C’est une bonne question. Après ma phase de dépression et de déni, j’ai commencé des conférences sur le dépassement de soi dans les entreprises. Parce qu’on a plus de chances d’avoir un accident que gagner au loto, j’avais besoin de casser cette froideur, ce plafond de verre. J’avais peur d’eux et eux avaient peur de moi. Il a fallu que je fasse le premier pas en disant des conneries. J’arrivais en annonçant d’emblée que j’allais leur expliquer mon parcours de vie. Et là, ils devaient se dire « oh putain 1h30, on va prendre cher, il va nous raconter sa vie de merde » (rires). J’explique dans mon dernier bouquin « Pas de bras, pas de chocolat » que l’humour est l’outil de résilience le plus important. Lors des attentats de 2015, nous avons été sous le choc. Une chape de plomb s’est abattue. Rappelez-vous, les humoristes ont arrêté de faire des vannes pendant 15 jours, avant de se remettre en route. Et là, on a pu respirer, revivre. Seulement, aujourd’hui, dans notre société, en souffrance, nous ne pouvons plus rire de tout. Féministes, musulmans, homosexuels ou encore handicapés défendent tellement leur cause que nous ne pouvons plus nous permettre de rire d’elles. Et c’est là que c’est dramatique. Nous nous dirigeons vers une société encore plus dure. Quand je fais des vannes sur Twitter, je demande l’approbation à mon équipe, car une mauvaise vanne et tu es l’homme à abattre. En une fraction de seconde, ta vie peut basculer. C’est en cela que je me sens moins libre. Rire dans notre société est pourtant primordial. J’adore quand les internautes se foutent de ma gueule sur les réseaux sociaux. Récemment, l’un d’eux m’a sorti, après l’annonce qu’un bras et une jambe ont été retrouvés dans la Garonne : « Oh bah, c’est Philippe Croizon qui va être content ! » (éclat de rires)
Quelles sont les principales contraintes liées à votre handicap et votre liberté de mouvement ?
Il y a beaucoup trop de marches ! C’est un enfer. Je ne comprends pas les architectes qui font des accès à 3 km du bâtiment pour ne pas que ça gâche l’esthétique. Ce n’est pas moi qui suis en situation de handicap mais la société. Car si elle était adaptée, je pourrais aller à la pharmacie, au cinéma etc. Même la plus belle avenue du monde, les Champs Elysées, celle qui nous représente tous, accueille cinq ou six cinémas qui ne sont pas tous accessibles ! Une loi en 2005 sur l’accessibilité a été adoptée mais a été mal expliquée et bafouée. J’espère que les JO de Paris 2024 vont faire évoluer les mentalités comme ceux de Londres 2012. Quand je nageais dans le détroit de Béring entre la Sibérie et l’Alaska, j’ai vu des inuits vivant dans un village, où tout était accessible pour moi, tout ! Alors qu’il n’y en a pas un en situation de handicap ! Dans un village au bout du monde, je ne me sentais pas en situation de handicap, contrairement en France, car j’étais libre de mes mouvements.

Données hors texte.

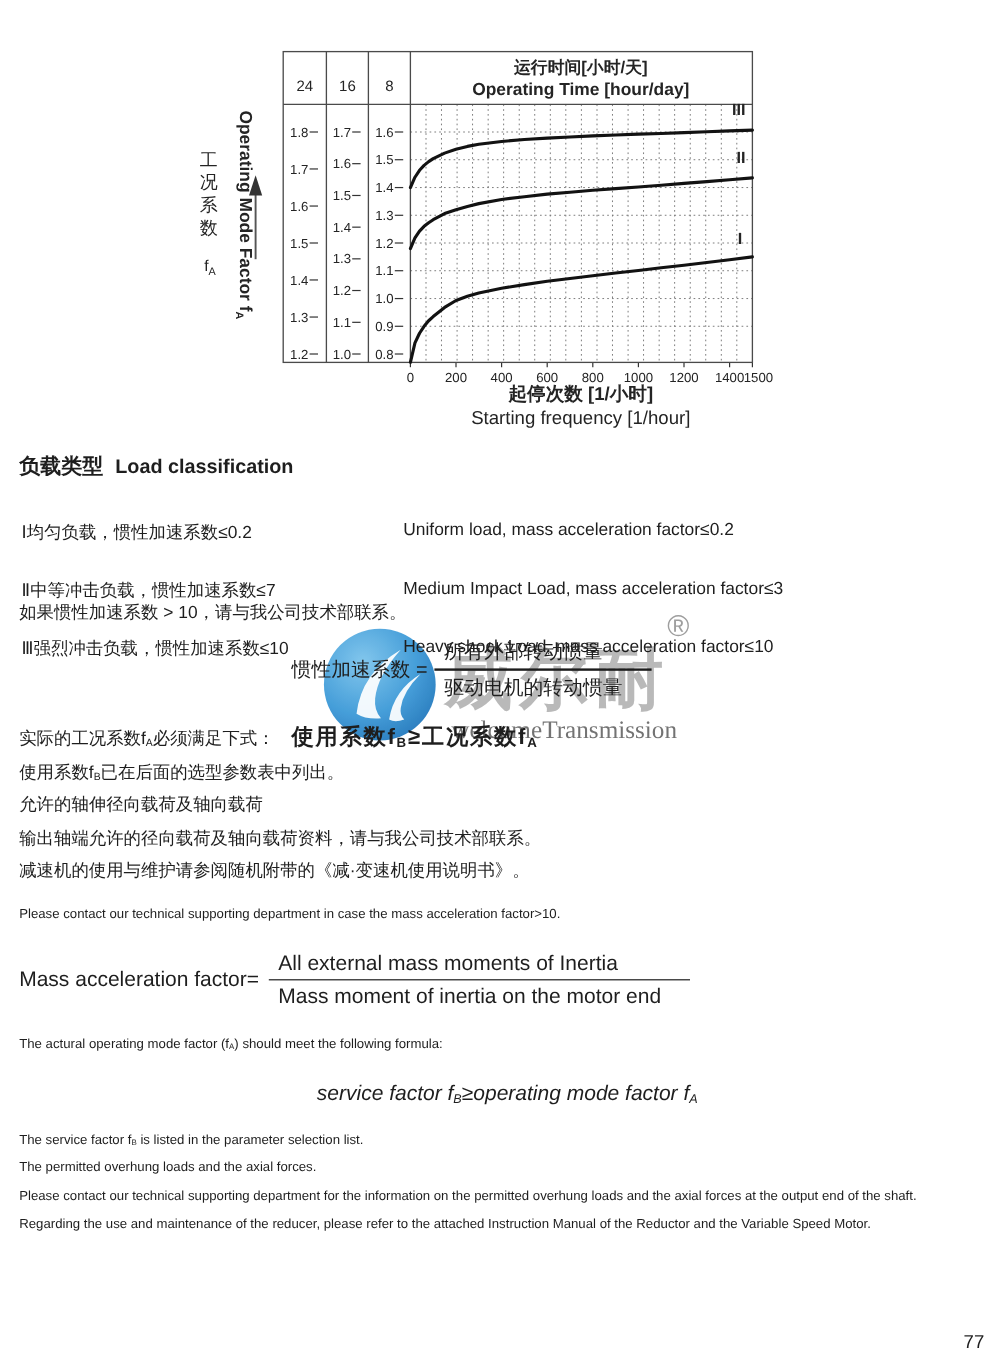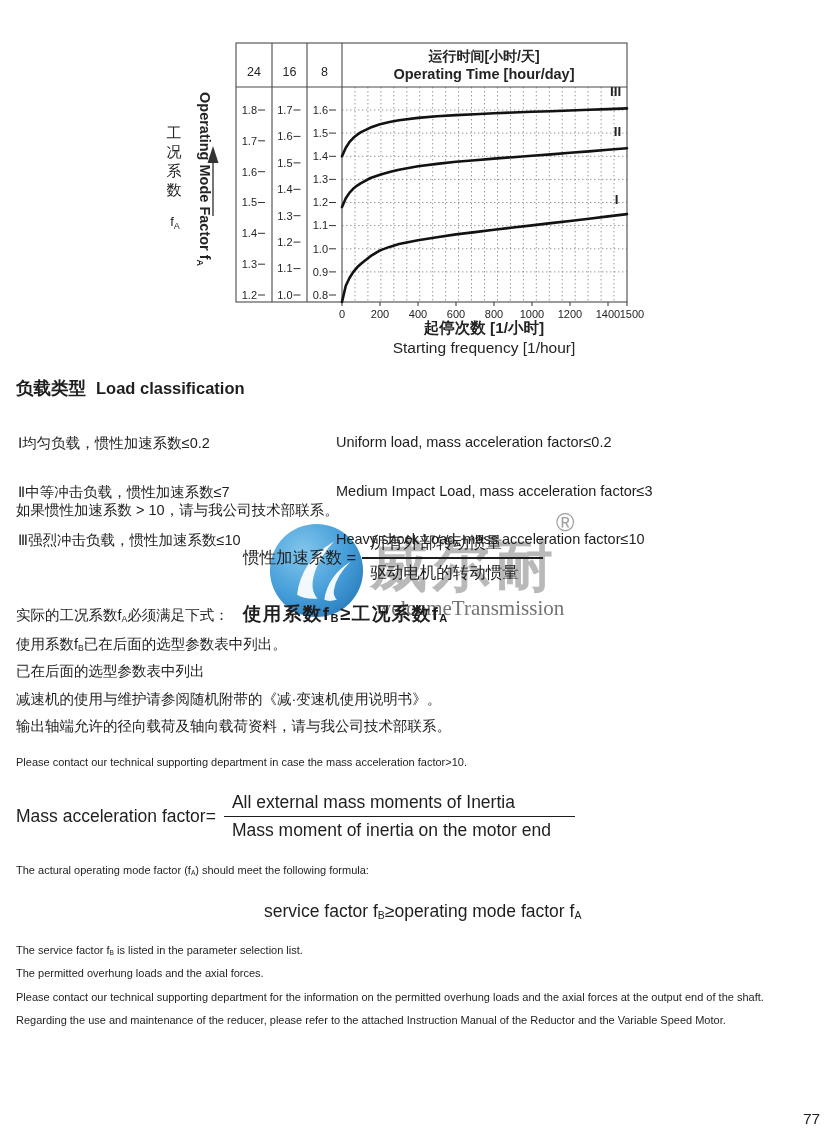--- a/index.html
+++ b/index.html
@@ -54,21 +54,21 @@
   .frac .num{padding:1px 8px 3px 8px;}
   .frac .den{border-top:2px solid #1d1d1d;padding:3px 24px 1px 8px;}
   .formula-en{position:absolute;left:16px;top:791px;font-size:17.5px;gap:8px;}
   .frac-en .den{border-top:1.5px solid #1d1d1d;}
 
   .pos-shiji{position:absolute;left:16px;top:601px;z-index:2;}
   .big-formula{font-size:18.5px;font-weight:600;letter-spacing:1.5px;margin-left:14px;}
   .cn-lines{position:absolute;left:16px;top:631px;line-height:27.4px;z-index:2;}
   .pos-please{position:absolute;left:16px;top:756px;z-index:2;}
   .pos-actural{position:absolute;left:16px;top:864px;z-index:2;}
-  .pos-service{position:absolute;left:264px;top:901px;font-size:17.5px;z-index:2;}
+  .pos-service{position:absolute;left:264px;top:901px;font-size:17.5px;z-index:2;font-style:italic;}
   .en-lines{position:absolute;left:16px;top:939px;width:812px;line-height:23.4px;z-index:2;}
   .page-num{position:absolute;left:803px;top:1110px;font-size:15.5px;z-index:2;}
 </style>
 </head>
 <body>
 
 <div class="page">
 
   <svg id="chart-svg" viewBox="0 0 500 335">
       <line class="gd" x1="205.0" y1="57" x2="205.0" y2="272"></line>
@@ -240,23 +240,23 @@
       <span class="den">驱动电机的转动惯量</span>
     </span>
   </div>
 
   <div class="pos-shiji t14">
     <span>实际的工况系数f<sub>A</sub>必须满足下式：</span><span class="big-formula">使用系数f<sub>B</sub>≥工况系数f<sub>A</sub></span>
   </div>
 
   <div class="cn-lines t14">
     <div>使用系数f<sub>B</sub>已在后面的选型参数表中列出。</div>
-    <div>已在后面的选型参数表中列出</div>
+    <div>允许的轴伸径向载荷及轴向载荷</div>
+    <div>输出轴端允许的径向载荷及轴向载荷资料，请与我公司技术部联系。</div>
     <div>减速机的使用与维护请参阅随机附带的《减·变速机使用说明书》。</div>
-    <div>输出轴端允许的径向载荷及轴向载荷资料，请与我公司技术部联系。</div>
   </div>
 
   <div class="pos-please t14e">Please contact our technical supporting department in case the mass acceleration factor&gt;10.</div>
 
   <div class="formula formula-en">
     <span>Mass acceleration factor=</span>
     <span class="frac frac-en">
       <span class="num">All external mass moments of Inertia</span>
       <span class="den">Mass moment of inertia on the motor end</span>
     </span>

Avez-vous ressenti un instant de plénitude dans votre vie ?
Honnêtement ça m’est arrivé une fois. Avant d’aller au détroit de Béring, on prend un hydravion et celui-ci me dépose sur une plage autour d’un lac avec des ours qui pêchaient des saumons. Je me dis « putain, j’espère qu’ils ne vont pas me bouffer ». Je me suis posé sur un rondin de bois, avec un silence que je n’ai jamais entendu. J’ai tout lâché d’un coup et me suis dit : « Je suis vivant ! ».
Finalement, comment définiriez-vous la liberté ?
Oula, je ne suis pas philosophe moi ! (rires) Je dirais le droit d’oser, d’aller vers les autres. Si j’ai un message à faire passer : n’attends pas que les gens viennent vers toi, tu attendras longtemps. Si tu veux t’en sortir, il faut savoir oser demander un coup de main. Et nous avons cette liberté en France de pouvoir le faire. On peut encore rêver dans notre société.